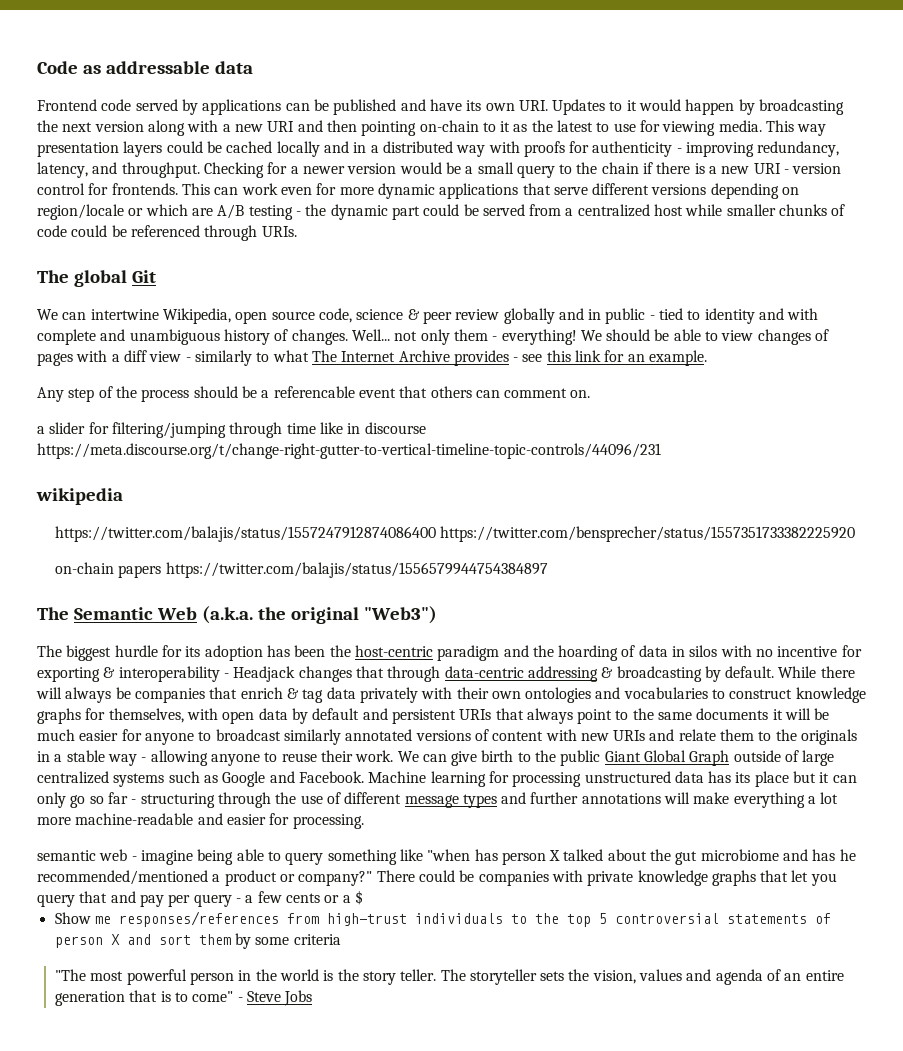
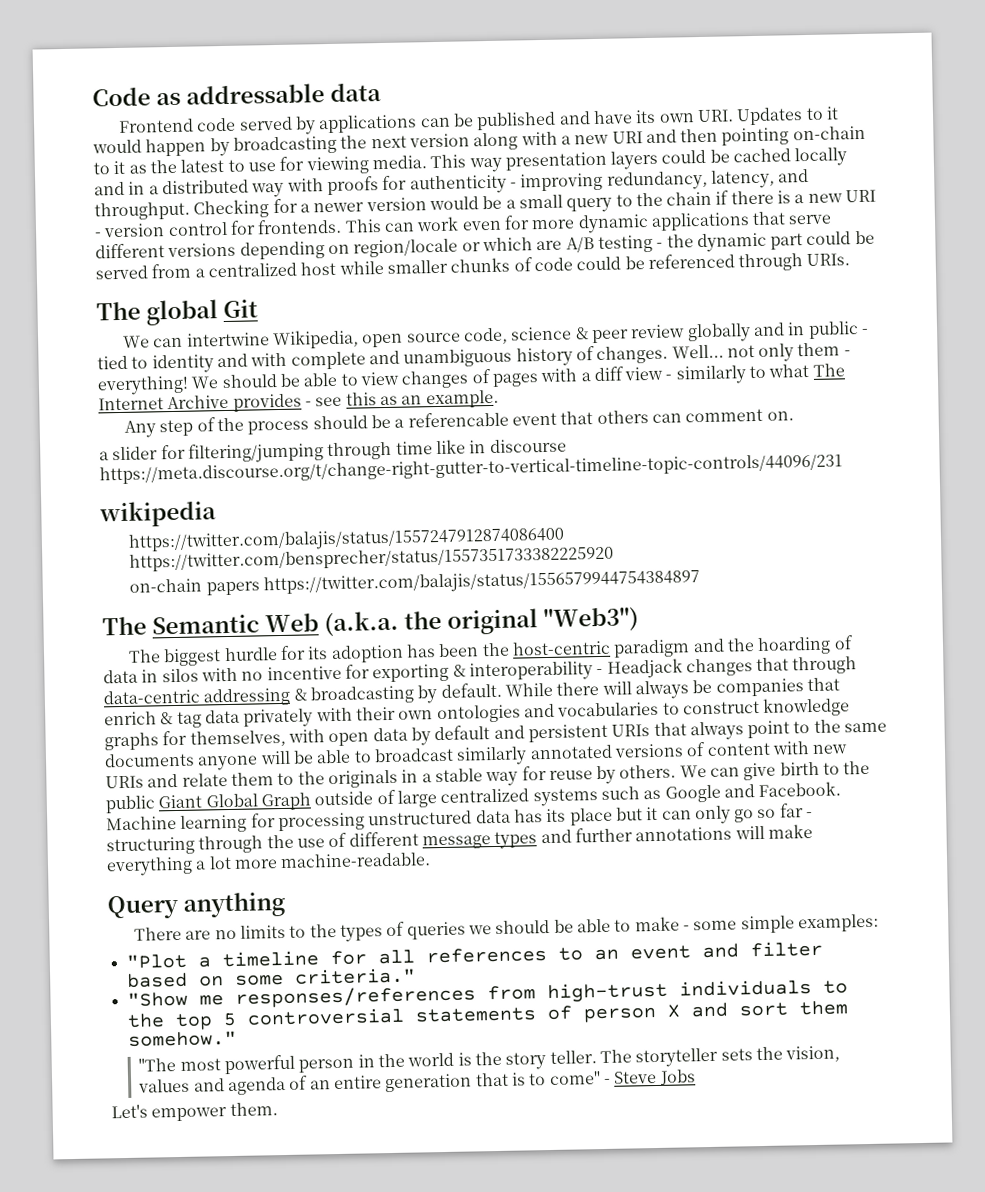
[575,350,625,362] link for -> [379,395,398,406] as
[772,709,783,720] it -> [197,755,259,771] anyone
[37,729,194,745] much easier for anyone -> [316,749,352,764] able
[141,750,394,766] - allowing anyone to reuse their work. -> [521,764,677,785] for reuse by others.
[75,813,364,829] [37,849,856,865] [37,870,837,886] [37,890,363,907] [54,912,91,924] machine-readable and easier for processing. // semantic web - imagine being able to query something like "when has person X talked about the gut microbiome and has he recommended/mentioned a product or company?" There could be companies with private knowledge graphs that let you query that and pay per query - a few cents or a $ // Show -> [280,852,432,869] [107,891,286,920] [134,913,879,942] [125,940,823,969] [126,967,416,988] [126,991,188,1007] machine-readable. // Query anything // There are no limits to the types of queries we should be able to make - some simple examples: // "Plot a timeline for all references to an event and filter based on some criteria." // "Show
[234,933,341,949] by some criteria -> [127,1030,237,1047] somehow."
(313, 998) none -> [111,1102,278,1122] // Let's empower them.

WHAT THE TASK ASKS:
What are the lines from the one with "[37,729,194,745] much easier" through the end of the records above? Set them down exactly, both ends included, and nothing else.

THE ANSWER:
[37,729,194,745] much easier for anyone -> [316,749,352,764] able
[141,750,394,766] - allowing anyone to reuse their work. -> [521,764,677,785] for reuse by others.
[75,813,364,829] [37,849,856,865] [37,870,837,886] [37,890,363,907] [54,912,91,924] machine-readable and easier for processing. // semantic web - imagine being able to query something like "when has person X talked about the gut microbiome and has he recommended/mentioned a product or company?" There could be companies with private knowledge graphs that let you query that and pay per query - a few cents or a $ // Show -> [280,852,432,869] [107,891,286,920] [134,913,879,942] [125,940,823,969] [126,967,416,988] [126,991,188,1007] machine-readable. // Query anything // There are no limits to the types of queries we should be able to make - some simple examples: // "Plot a timeline for all references to an event and filter based on some criteria." // "Show
[234,933,341,949] by some criteria -> [127,1030,237,1047] somehow."
(313, 998) none -> [111,1102,278,1122] // Let's empower them.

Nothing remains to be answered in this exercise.